The last thing I wanted to do today was take pictures. I haven't had a good week. I'm glad it's over. I'm tired. I don't sleep well because of pain and issues. I'm concerned about the world around me. So many things hurt my soul. It's a pain to go to the grocery store or anywhere else. I just want to hide under the covers.
Today is Sunday. I woke up early and it was still dark. I drank some coffee and got some work done. I was cold, and I crawled back in bed just to get warm before embarking on the next task. I feel asleep and got another REM cycle in, which is really weird because I got 8 hours sleep last night and I had coffee! I never fall asleep with coffee in my system... unless. I'm under pressure. Even if I allow enough sleep, it's not as good as it should be, so it makes me tired.
I don't feel under pressure. I guess I got used to it.
I'm tired again, at the moment. I want to crawl back under the covers. I'm tired of people thinking I have it all together, or that I have more energy, or that I'm not as daunted and overwhelmed by learning new things. I hurt just as much. I'm just as hungry. I'm just as tired. I'm just as achy. I'm just as shy and insecure. I hate the aging process. I get depressed about things and have to pull myself out of it.
One foot in front of the other...
So how do we deal with pressure?
Be real. You can smile and not be fake, even if you don't feel like smiling. You can think of things to say that are real when people ask how you are, "I'm learning how to deal with some things."
Allow yourself to not be perfect.
Get some exercise, it doesn't have to be a marathon workout.

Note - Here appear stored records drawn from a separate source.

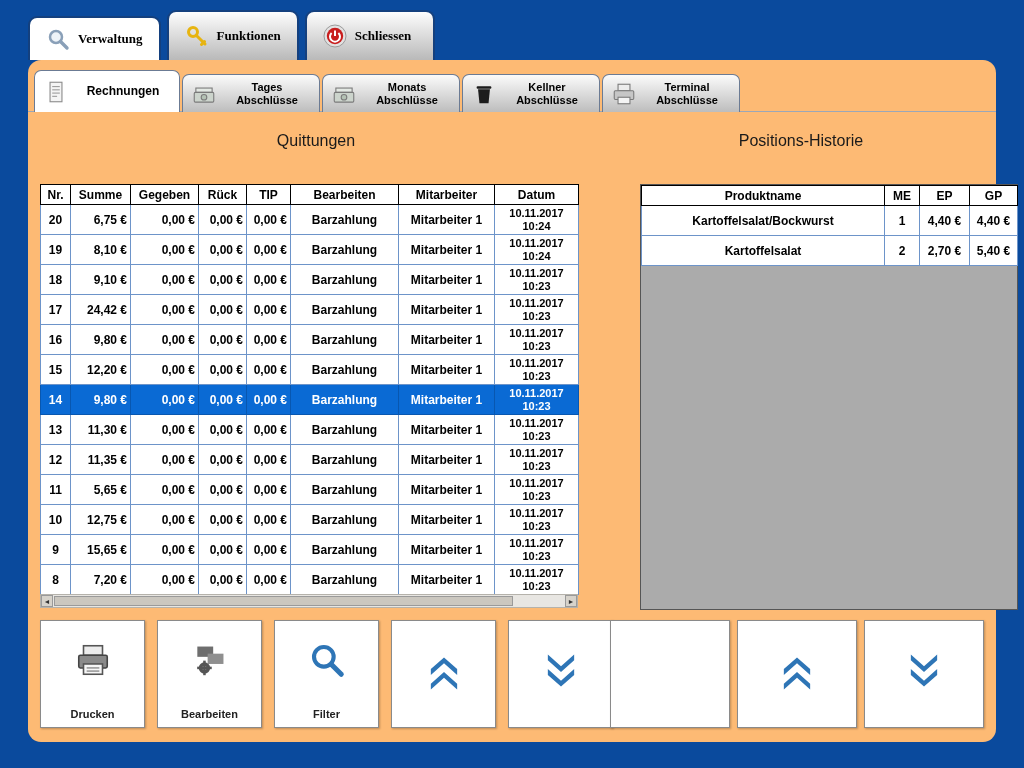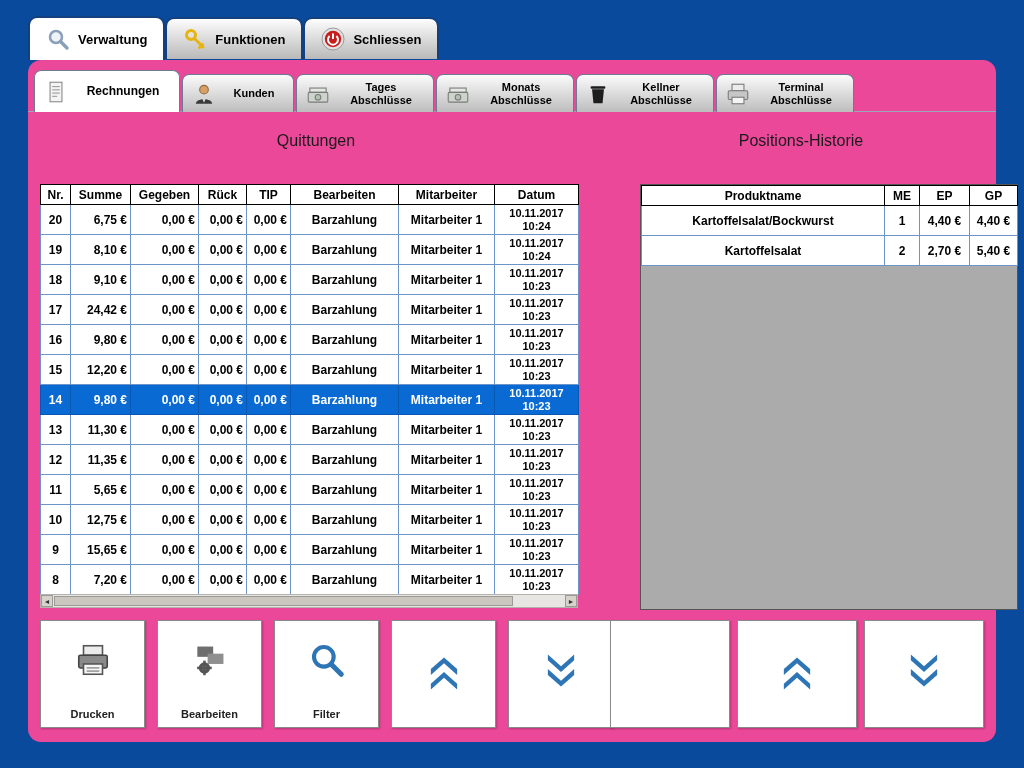--- a/index.html
+++ b/index.html
@@ -1,29 +1,29 @@
 <!DOCTYPE html>
 <html><head>
 <meta charset="utf-8">
 <style>
   * { margin:0; padding:0; box-sizing:border-box; }
   html,body { width:1024px; height:768px; }
   body { background:#0a4a9d; font-family:"Liberation Sans",sans-serif; position:relative; overflow:hidden; }
 
   
-  .top-tabs { position:absolute; left:28px; top:16px; height:44px; display:flex; align-items:center; z-index:5; }
-  .top-tab { height:42px; min-width:130px; display:flex; align-items:center; gap:8px; padding:0 16px;
+  .top-tabs { position:absolute; left:28px; top:16px; height:44px; display:flex; align-items:flex-end; gap:6px; z-index:5;font-family:Liberation Serif, serif; }
+  .top-tab { height:50px; min-width:130px; display:flex; align-items:center; gap:8px; padding:0 16px;
              border:2px solid #14407e; border-bottom:none; border-radius:9px 9px 0 0;
              background:linear-gradient(#fdfdfd,#b9b9b9); font-size:13px; font-weight:bold; color:#000; cursor:default; }
   .top-tab.active { height:44px; background:#fff; }
   .ticon { width:24px; height:24px; display:inline-flex; }
   .ticon svg { width:100%; height:100%; }
 
   
-  .panel { position:absolute; left:28px; top:60px; width:968px; height:682px; background:#ec4899; border-radius:13px; }
+  .panel { position:absolute; left:28px; top:60px; width:968px; height:682px; background:#fdba74; border-radius:13px; }
 
   
   .sub-tabs { position:absolute; left:6px; top:10px; height:42px; display:flex; align-items:flex-end; gap:2px; z-index:3; }
   .sub-tab { height:38px; min-width:138px; display:flex; align-items:center; gap:6px; padding:0 8px;
              border:1px solid #6b7b94; border-bottom:none; border-radius:7px 7px 0 0;
              background:linear-gradient(#fbfbfb,#bdbdbd); font-size:11px; font-weight:bold; color:#000; }
   .sub-tab.active { height:42px; background:#fff; z-index:4; min-width:146px; font-size:12px; }
   .sub-tab .stlabel { flex:1; text-align:center; white-space:pre-line; line-height:13px; }
   .sicon { width:26px; height:26px; display:inline-flex; flex:0 0 auto; }
   .sicon svg { width:100%; height:100%; }
@@ -128,30 +128,20 @@
         <svg viewBox="0 0 24 24">
             <rect x="6.5" y="3" width="11" height="18" fill="#f4f4f4" stroke="#8a8a8a"></rect>
             <line x1="8.5" y1="7" x2="15.5" y2="7" stroke="#9a9a9a"></line>
             <line x1="8.5" y1="10" x2="15.5" y2="10" stroke="#9a9a9a"></line>
             <line x1="8.5" y1="13" x2="15.5" y2="13" stroke="#9a9a9a"></line>
             <line x1="8.5" y1="16" x2="13" y2="16" stroke="#9a9a9a"></line>
           </svg>
       </span>
       <span class="stlabel">Rechnungen</span>
     </div>
-    <div class="sub-tab" style="min-width:112px;">
-      <span class="sicon">
-        <svg viewBox="0 0 24 24">
-            <circle cx="12" cy="8" r="4" fill="#d9a066" stroke="#8a6b45"></circle>
-            <path d="M4.5 21 c0-5.5 15-5.5 15 0 z" fill="#3a3a3a"></path>
-            <path d="M10 15 l2 2 l2 -2 l-2 5 z" fill="#e8e8e8"></path>
-          </svg>
-      </span>
-      <span class="stlabel">Kunden</span>
-    </div>
     <div class="sub-tab">
       <span class="sicon">
         <svg viewBox="0 0 24 24">
             <rect x="4.5" y="6.5" width="15" height="4" fill="#e3e8e3" stroke="#7a7a7a"></rect>
             <rect x="3" y="10.5" width="18" height="9" rx="1" fill="#ccd4cc" stroke="#7a7a7a"></rect>
             <circle cx="12" cy="15" r="2.6" fill="#b4c2b4" stroke="#7a7a7a"></circle>
           </svg>
       </span>
       <span class="stlabel">Tages
 Abschlüsse</span>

Drink water. If you are cold, drink tea, or pour a little hot tea into some water and chug it down. It's THE energy drink. A study showed that even when you don't feel thirsty, that once you drink water, it relieves your brain and enables it to handle the task at hand.
Make a list of what needs to get done.
Pick one thing and focus on it.
Take regular breaks from your work, doing the work in intervals.
Appreciate what you have accomplished, and check things off this list.
We can!!! Don't ya think?
PS I got those weekly tasks in the picture done. They will reset at midnight for the week. I have other lists to work on now, but that list is waiting for me again, week after week, under pressure!